Köyde Lusapıtuğ Surb Sahak adlı kemerli, taştan yapılmış ve üç sunaklı bir kilise vardı. Bu kilisede Surb Sahak, Surb Georg ve Krista- por’un kemikleri bulunuyordu. İki papazı (Ter Hovhannes yaşıyor, ama Ter Hovsep Aştarak’ta öldü) vardı. Köyün dışında da Tukh-Mânuk Şapeli vardı. Kilisenin sahip olduğu, bazıları parşömen, çok sayıda elyazması İncil, altın kupa, haçlar, urbalar (18) ve çok sayıda kullanım eşyaları kilisede döşeme taşlarının altına gömüldü.

50 karma öğrenci ve iki öğretmenli iki gözlü bir okulu vardı.

Köyün dinî önderi, başrahibi (Petros Vardapet manastırda öldürüldü) Khizan’daki Surb Khaç Manastırı’nda kalırdı ve Ağtamar Katolikosu ta­rafından atanmıştı.

Mevcut durumu: – Kharkhots’ta şimdi sadece Kürtler yaşıyor. Hiç Ermeni yok: Ermenilerin dönüşü yasaktır. Kilisenin sunağı (19) ve dolapla­rı yıkılmıştır. Kilisenin tüm eşyaları, elyazmaları, eski eserleri vs. hepsi imha edilmiştir.
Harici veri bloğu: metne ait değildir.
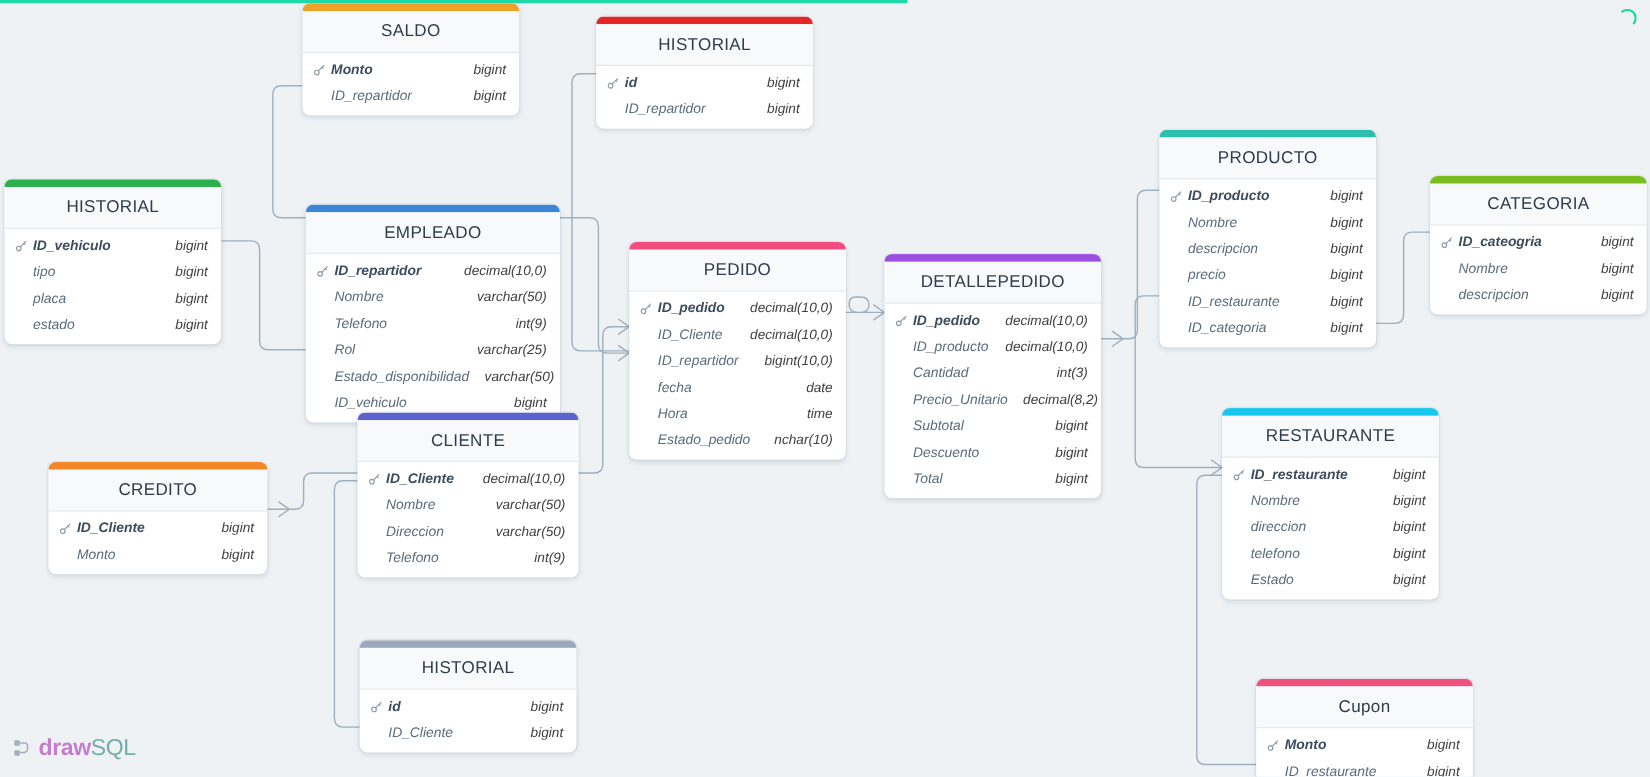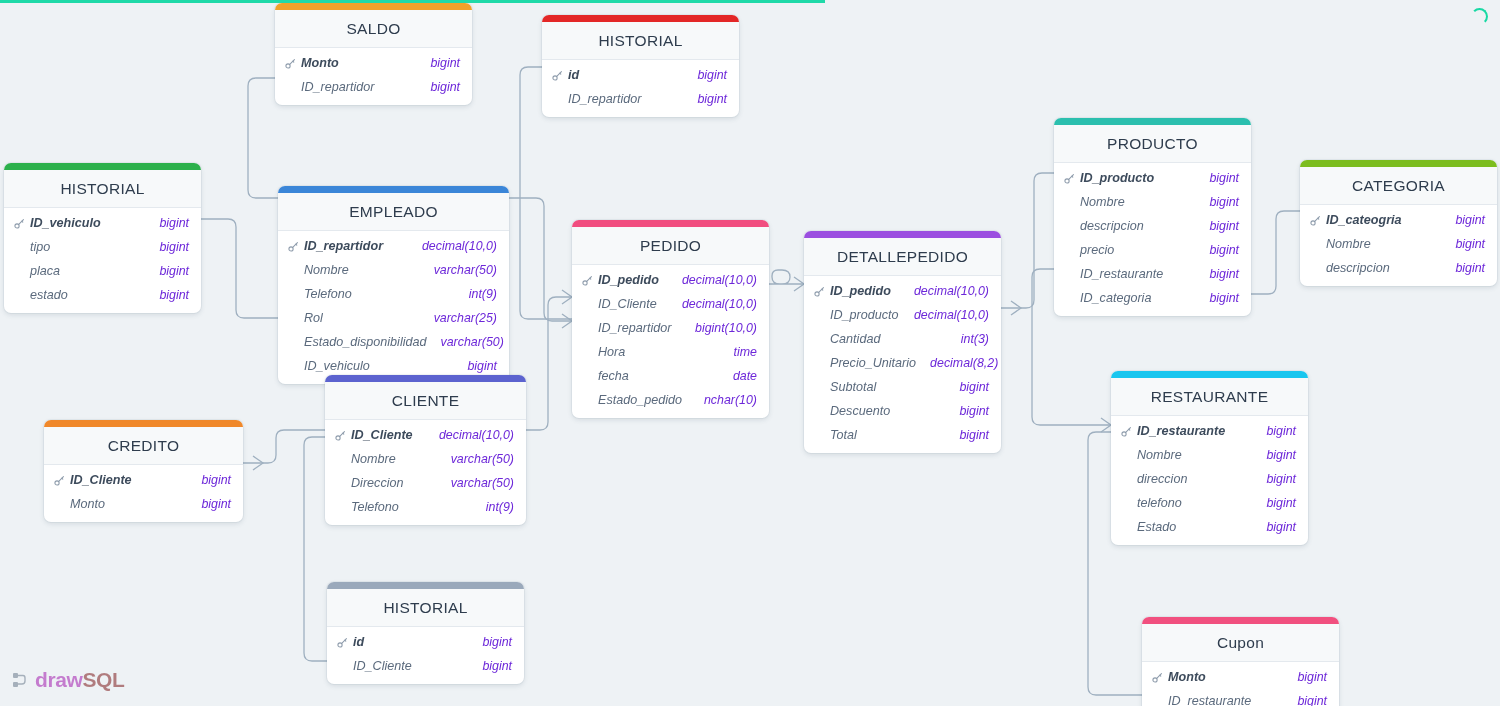--- a/index.html
+++ b/index.html
@@ -59,33 +59,33 @@
     padding: 0 12px 0 10px;
     font-size: 12.6px;
     color: #5b6a7d;
     white-space: nowrap;
     font-style: italic;
   }
   .row .kicon { width: 14px; flex: 0 0 14px; display: inline-block; }
   .row .kicon svg { display: block; }
   .row .fname { flex: 1 1 auto; padding-left: 2px; }
   .row.pk .fname { font-weight: bold; color: #3d4b5c; }
-  .row .ftype { color: #6d28d9; padding-left: 14px; font-size: 12.4px; }
+  .row .ftype { color: #404040; padding-left: 14px; font-size: 12.4px; }
 
   
   #logo {
     position: absolute; left: 12px; bottom: 14px;
     z-index: 30;
     display: flex; align-items: center; gap: 6px;
     opacity: .55;
   }
   #logo .mark { width: 17px; height: 17px; }
   #logo .wordmark { font-size: 21px; font-weight: bold; letter-spacing: -.4px; }
   #logo .w-draw { color: #a21caf; }
-  #logo .w-sql { color: #7f1d1d; font-weight: bold; }
+  #logo .w-sql { color: #0f766e; font-weight: normal; }
 </style>
 </head>
 <body>
 
 <div id="canvas">
 
   <div id="progress-bar" style="width: 55%; background: rgb(31, 217, 168);"></div>
   <div id="spinner"></div>
 
   <svg id="wires" width="1500" height="706" viewBox="0 0 1500 706">
@@ -272,27 +272,27 @@
           <span class="fname">ID_Cliente</span>
           <span class="ftype">decimal(10,0)</span>
         </div>
         <div class="row">
           <span class="kicon"></span>
           <span class="fname">ID_repartidor</span>
           <span class="ftype">bigint(10,0)</span>
         </div>
         <div class="row">
           <span class="kicon"></span>
+          <span class="fname">fecha</span>
+          <span class="ftype">date</span>
+        </div>
+        <div class="row">
+          <span class="kicon"></span>
           <span class="fname">Hora</span>
           <span class="ftype">time</span>
-        </div>
-        <div class="row">
-          <span class="kicon"></span>
-          <span class="fname">fecha</span>
-          <span class="ftype">date</span>
         </div>
         <div class="row">
           <span class="kicon"></span>
           <span class="fname">Estado_pedido</span>
           <span class="ftype">nchar(10)</span>
         </div>
       </div>
     </div>
     <div class="table" style="left: 804px; top: 231px; width: 197px;">
       <div class="accent" style="background: rgb(155, 79, 224);"></div>

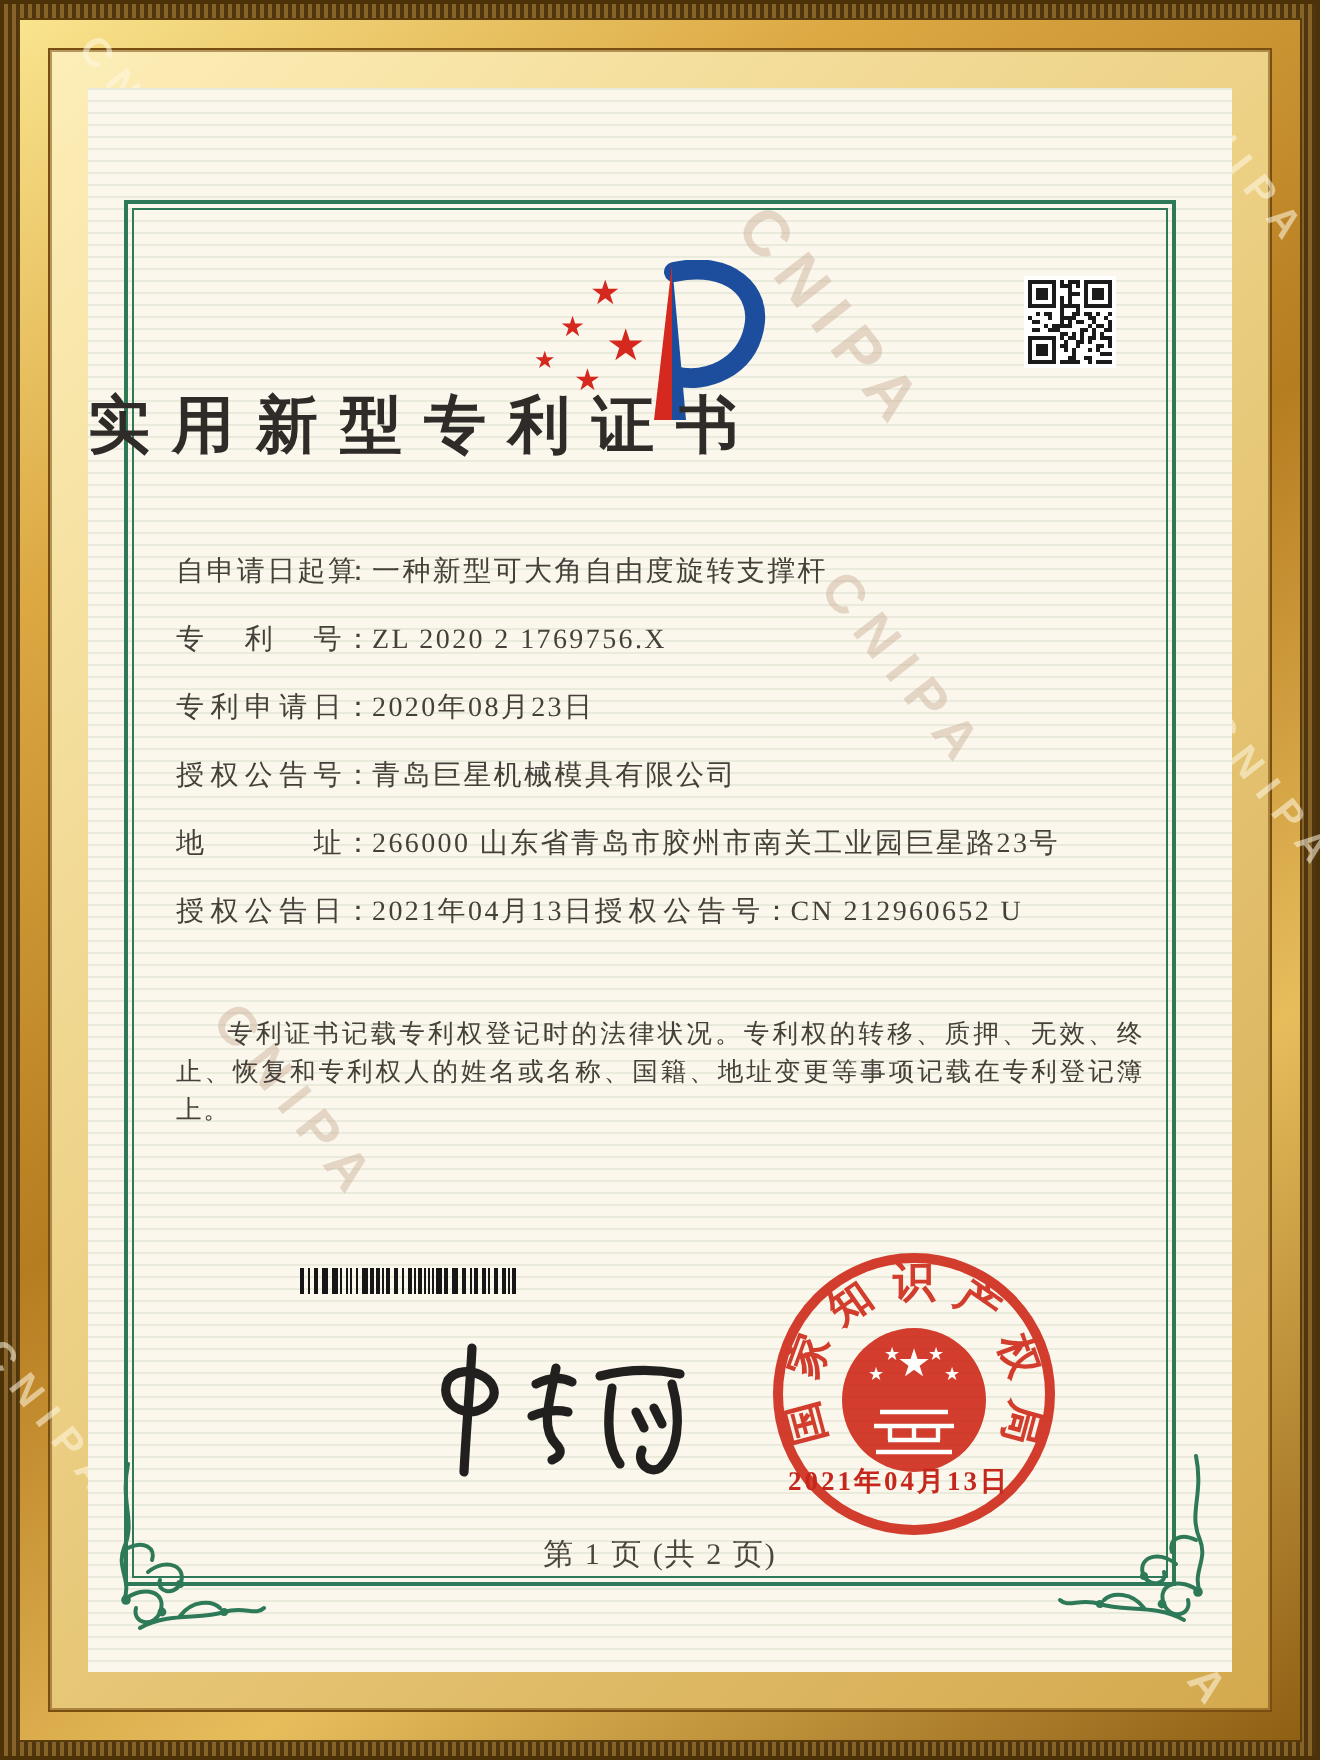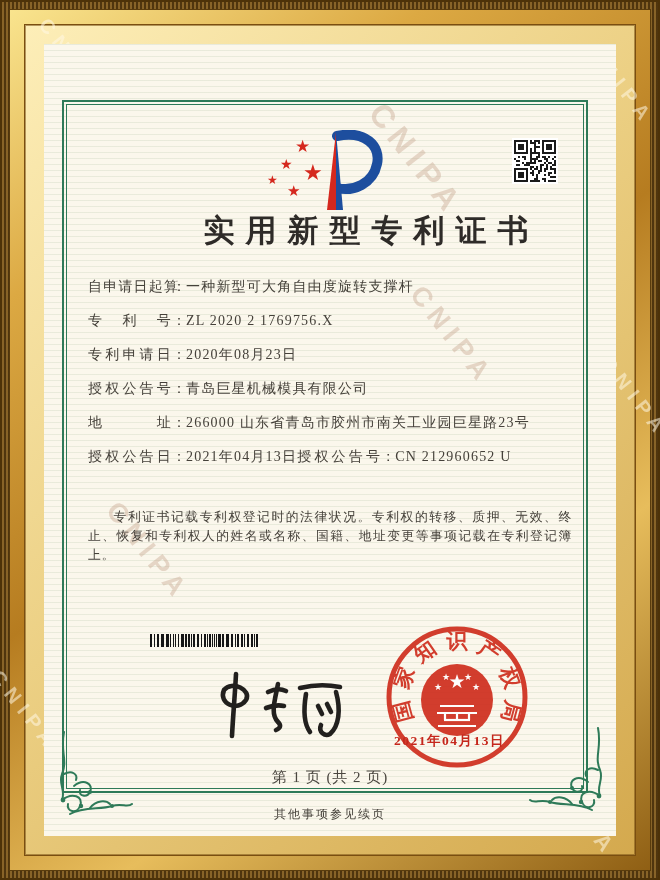--- a/index.html
+++ b/index.html
@@ -26,21 +26,21 @@
   
   .wm{position:absolute;font-family:"Liberation Sans",sans-serif;font-weight:bold;
     transform:rotate(52deg);transform-origin:left top;letter-spacing:7px;pointer-events:none;user-select:none;}
   .wm.tan{color:rgba(198,163,140,.40);}
   .wm.gold{color:rgba(255,248,228,.55);}
   
   .cert-no{position:absolute;left:42px;top:86px;font-size:13px;letter-spacing:2px;color:#5a544c;}
   .logo{position:absolute;left:221px;top:86px;width:134px;height:84px;}
   .logo .star{position:absolute;color:#d5281e;line-height:1;}
   .qr{position:absolute;left:468px;top:94px;width:46px;height:46px;background:#fff;padding:2px;}
-  .title{position:absolute;left:0;top:166px;width:100%;text-align:center;margin-left:36px;}
+  .title{position:absolute;left:0;top:148px;width:100%;}
   .title span{font-size:31px;font-weight:bold;color:#2e2b28;letter-spacing:11px;margin-right:-11px;}
   
   .fields{position:absolute;left:44px;top:232px;width:492px;font-size:14px;color:#45413a;letter-spacing:1.2px;}
   .frow{margin-bottom:13px;line-height:21px;white-space:nowrap;}
   .flabel{display:inline-block;width:84px;text-align:justify;text-align-last:justify;}
   .fcolon{display:inline-block;width:14px;}
   .grant-pair2{}
   
   .paras{position:absolute;left:44px;top:464px;width:484px;font-size:12.8px;line-height:19px;
     color:#45413a;text-align:justify;letter-spacing:.8px;}
@@ -419,15 +419,14 @@
           <path d="M55,91 h40"></path>
           <path d="M62,98 h26"></path>
           <path d="M63,91 v7 M75,91 v7 M87,91 v7"></path>
           <path d="M56,104 h38"></path>
         </g>
       </g>
     </svg>
     <div class="seal-date">2021年04月13日</div>
 
     <div class="page-note">第 1 页 (共 2 页)</div>
-    <div class="cont-note">其他事项参见续页</div>
   </div>
 </div>
 
 </body></html>

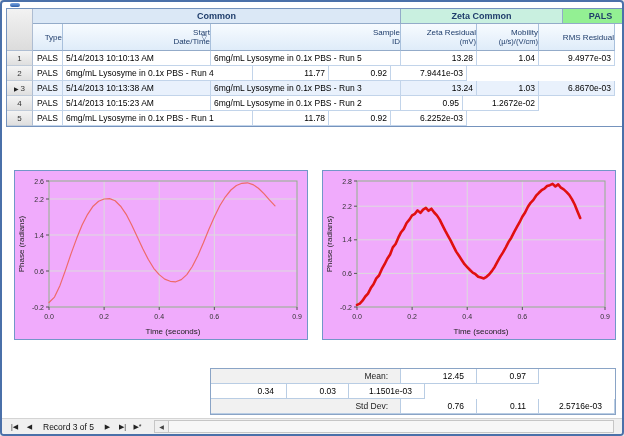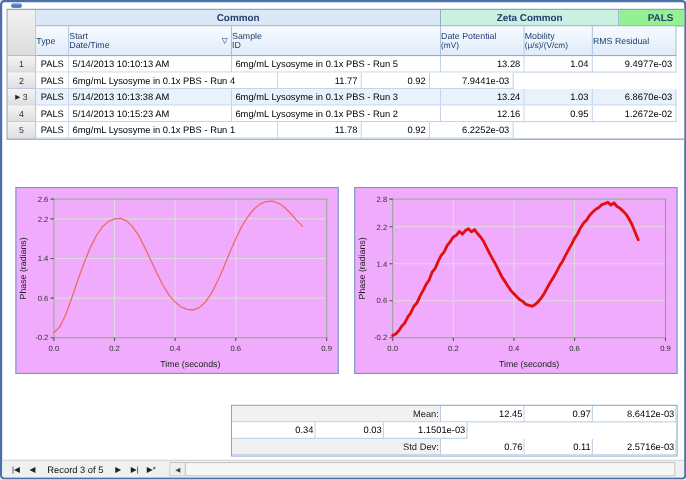--- a/index.html
+++ b/index.html
@@ -16,21 +16,21 @@
            font-size:8px;color:#333;display:flex;align-items:center;justify-content:center;gap:2px}
   .selcell .cur{font-size:6px;color:#222}
   .maincol{display:flex;flex-direction:column}
   .grow,.hrow,.drow{display:flex}
   .gh{height:15px;border-right:1px solid #93abc9;border-bottom:1px solid #93abc9;display:flex;align-items:center;justify-content:center;
       font-size:9px;font-weight:bold;color:#1f3d6b}
   .gh-common{width:368px;background:#dbe8f6}
   .gh-zeta{width:162px;background:#c9f0e0}
   .gh-pals{width:76px;background:#93f093}
   .ch{height:27px;background:linear-gradient(#f7fbff,#dfecf9);border-right:1px solid #a8c0dc;border-bottom:1px solid #93abc9;
-      display:flex;flex-direction:column;align-items:flex-start;justify-content:center;font-size:8px;color:#1f3d6b;line-height:9px;position:relative}
+      display:flex;flex-direction:column;align-items:flex-end;justify-content:center;font-size:8px;color:#1f3d6b;line-height:9px;position:relative}
   .ch .sub{font-size:7.5px}
   .sortglyph{position:absolute;right:3px;top:9px;font-size:7px;color:#1f3d6b}
   .drow .dc{height:15px;border-right:1px solid #c2d4ea;border-bottom:1px solid #c2d4ea;font-size:8.5px;color:#000;
             display:flex;align-items:center;overflow:hidden;white-space:nowrap;background:#fff;padding:0 3px}
   .drow.sel .dc{background:#e9f1fc}
   .c-type{width:30px;justify-content:center;padding:0 1px}
   .c-start{width:148px}
   .c-sample{width:190px}
   .c-zeta{width:76px;justify-content:flex-end}
   .c-mob{width:62px;justify-content:flex-end}
@@ -41,21 +41,21 @@
   .chartbox{position:absolute;top:168px;width:294px;height:170px;border:1px solid #7296c8;background:#f0abfc}
   .chartbox.left{left:12px}
   .chartbox.right{left:320px}
   svg text.tick{font-family:"Liberation Sans",sans-serif;font-size:7px;fill:#333}
   svg text.axis{font-family:"Liberation Sans",sans-serif;font-size:8px;fill:#222}
 
   
   .sum{position:absolute;left:208px;top:366px;border:1px solid #8aa4c6}
   .srow{display:flex}
   .srow .sc{height:15px;border-right:1px solid #b9cde4;border-bottom:1px solid #b9cde4;font-size:8.5px;display:flex;align-items:center;
-            justify-content:flex-end;padding:0 1px;background:#fff}
+            justify-content:flex-end;padding:0 12px;background:#fff}
   .sc.slabel{width:190px;background:#f1f1f1;color:#222}
   .sc.szeta{width:76px}.sc.smob{width:62px}.sc.srms{width:76px}
 
   
   .nav{position:absolute;left:0;right:0;bottom:0;height:16px;background:#f0f0f0;border-top:1px solid #d4d4d4;
        display:flex;align-items:center;font-size:8.5px;color:#111;padding:0 8px 0 6px;gap:2px}
   .nbtn{min-width:13px;height:13px;display:flex;align-items:center;justify-content:center;font-size:7px;color:#222;cursor:default}
   .rectext{margin:0 5px;white-space:nowrap}
   .hsb{flex:1;height:13px;margin-left:8px;border:1px solid #c6c6c6;background:#f7f7f7;display:flex;align-items:stretch}
   .hsb-btn{width:14px;background:#efefef;border-right:1px solid #c6c6c6;font-size:6px;display:flex;align-items:center;justify-content:center;color:#444}
@@ -100,21 +100,21 @@
         <div class="ch c-start">
           <span>Start</span>
           <span>Date/Time</span>
           <span class="sortglyph">▽</span>
         </div>
         <div class="ch c-sample">
           <span>Sample</span>
           <span>ID</span>
         </div>
         <div class="ch c-zeta">
-          <span>Date Potential</span>
+          <span>Zeta Residual</span>
           <span class="sub">(mV)</span>
         </div>
         <div class="ch c-mob">
           <span>Mobility</span>
           <span class="sub">(μ/s)/(V/cm)</span>
         </div>
         <div class="ch c-rms">
             <span>RMS Residual</span>
           </div>
       </div>
@@ -139,21 +139,20 @@
         <div class="dc c-start">5/14/2013 10:13:38 AM</div>
         <div class="dc c-sample">6mg/mL Lysosyme in 0.1x PBS - Run 3</div>
         <div class="dc c-zeta">13.24</div>
         <div class="dc c-mob">1.03</div>
         <div class="dc c-rms">6.8670e-03</div>
       </div>
       <div class="drow">
         <div class="dc c-type">PALS</div>
         <div class="dc c-start">5/14/2013 10:15:23 AM</div>
         <div class="dc c-sample">6mg/mL Lysosyme in 0.1x PBS - Run 2</div>
-        <div class="dc c-zeta">12.16</div>
         <div class="dc c-mob">0.95</div>
         <div class="dc c-rms">1.2672e-02</div>
       </div>
       <div class="drow">
         <div class="dc c-type">PALS</div>
         <div class="dc c-sample">6mg/mL Lysosyme in 0.1x PBS - Run 1</div>
         <div class="dc c-zeta">11.78</div>
         <div class="dc c-mob">0.92</div>
         <div class="dc c-rms">6.2252e-03</div>
       </div>
@@ -235,21 +234,20 @@
         <text text-anchor="middle" class="axis" transform="translate(9,73) rotate(-90)">Phase (radians)</text>
         <polyline points="34.0,133.9 36.8,132.6 39.5,129.7 42.3,125.5 45.0,122.6 47.8,117.1 50.5,113.3 53.3,107.4 56.0,104.5 58.8,98.2 61.6,93.2 64.3,87.7 67.1,83.5 69.8,76.4 72.6,73.0 75.3,66.7 78.1,61.2 80.8,57.9 83.6,52.0 86.4,48.6 89.1,44.4 91.9,42.8 94.6,39.4 97.4,41.9 100.1,38.6 102.9,36.9 105.6,39.8 108.4,37.7 111.2,41.5 113.9,44.4 116.7,48.6 119.4,54.1 122.2,59.6 124.9,64.6 127.7,69.6 130.4,75.1 133.2,80.6 136.0,84.8 138.7,89.0 141.5,93.2 144.2,96.1 147.0,99.0 149.7,101.6 152.5,103.2 155.2,105.8 158.0,106.6 160.8,107.4 163.5,105.8 166.3,103.2 169.0,99.9 171.8,95.7 174.5,90.6 177.3,85.6 180.0,81.4 182.8,76.4 185.6,70.9 188.3,66.7 191.1,61.2 193.8,56.2 196.6,51.2 199.3,45.7 202.1,41.5 204.8,36.0 207.6,31.8 210.4,28.9 213.1,24.7 215.9,21.8 218.6,19.2 221.4,17.6 224.1,15.0 226.9,14.2 229.6,12.9 232.4,15.5 235.2,13.4 237.9,16.7 240.7,18.4 243.4,20.9 246.2,23.9 248.9,28.1 251.7,33.5 254.4,40.2 257.2,47.0" fill="none" stroke="#e01010" stroke-width="2.6" stroke-linejoin="round" stroke-linecap="round"></polyline>
       </svg>
   </div>
 
   <div class="sum">
     <div class="srow">
       <div class="sc slabel">Mean:</div>
       <div class="sc szeta">12.45</div>
       <div class="sc smob">0.97</div>
-      <div class="sc srms">8.6412e-03</div>
     </div>
     <div class="srow">
       <div class="sc szeta">0.34</div>
       <div class="sc smob">0.03</div>
       <div class="sc srms">1.1501e-03</div>
     </div>
     <div class="srow">
       <div class="sc slabel">Std Dev:</div>
       <div class="sc szeta">0.76</div>
       <div class="sc smob">0.11</div>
Seferberlik ve Ermenilerin o zamanki durumu: – Köy, 1908 yılından (20) Rus-Türk Savaşı’na kadar Türk ordusuna 70 kadar asker vermiştir. Bun­lardan sadece 3’ü kaçıp köye gelmiş ve kurtulmuştur. Başka 20 kişiyi nisan ayında, Banot Vadisi’nde (Bağeş yolu üzerinde) Türk askerleri kes­ti. İçlerinden sadece Khalo Sosoyan, ağır yaralı bir halde kendisini köye atmayı başarmış ve ifa edilen caniliği anlatmış. Fakat o da, köylerinin ri­catı esnasında, yürüyemeyeceğini görerek (yaraları kurtlanmıştı), orakla kendi boynunu keser. Resmî askerlerin haricinde, köyde bulunan erkek­ler de ordu için hamal olarak çalıştırılıyor, Bağeş-Muş-Bayazet hattında hizmet ediyordu. Onlardan 25 kadar erkek Bağeş’te öldürülmüş, iki kişi ise, Rahva Ovası’nda (Bağeş-Datvan hattında), kışın, odunla dövülerek öldürülmüşlerdir (Mıkho Manukyan ve Vardan Mirzoyan), hasta oldukla­rından hamallık yapamıyorlardı ve bu yüzden öldürülmüşlerdi.

Savaş vergisi: – Köy, savaş vergisi olarak 20 koyun, 6 sığırıyla bir­likte 3 kağnı, 200 halvar arpa ve buğday, 40 put yağ, 1.000’ in üzerinde yumurta, 110 çift çorap, 100 çift eldiven, 200 çift çarık, 20 put bal, 60 çu­val, 70 halat, 40 keçe vs. vs. vermiştir. Köy, Bağeş-Karkar yolu üzerinde bulunduğundan dolayı, gelip-geçen Türk ve Kürt birliklerini haftalarca doyurmuştur.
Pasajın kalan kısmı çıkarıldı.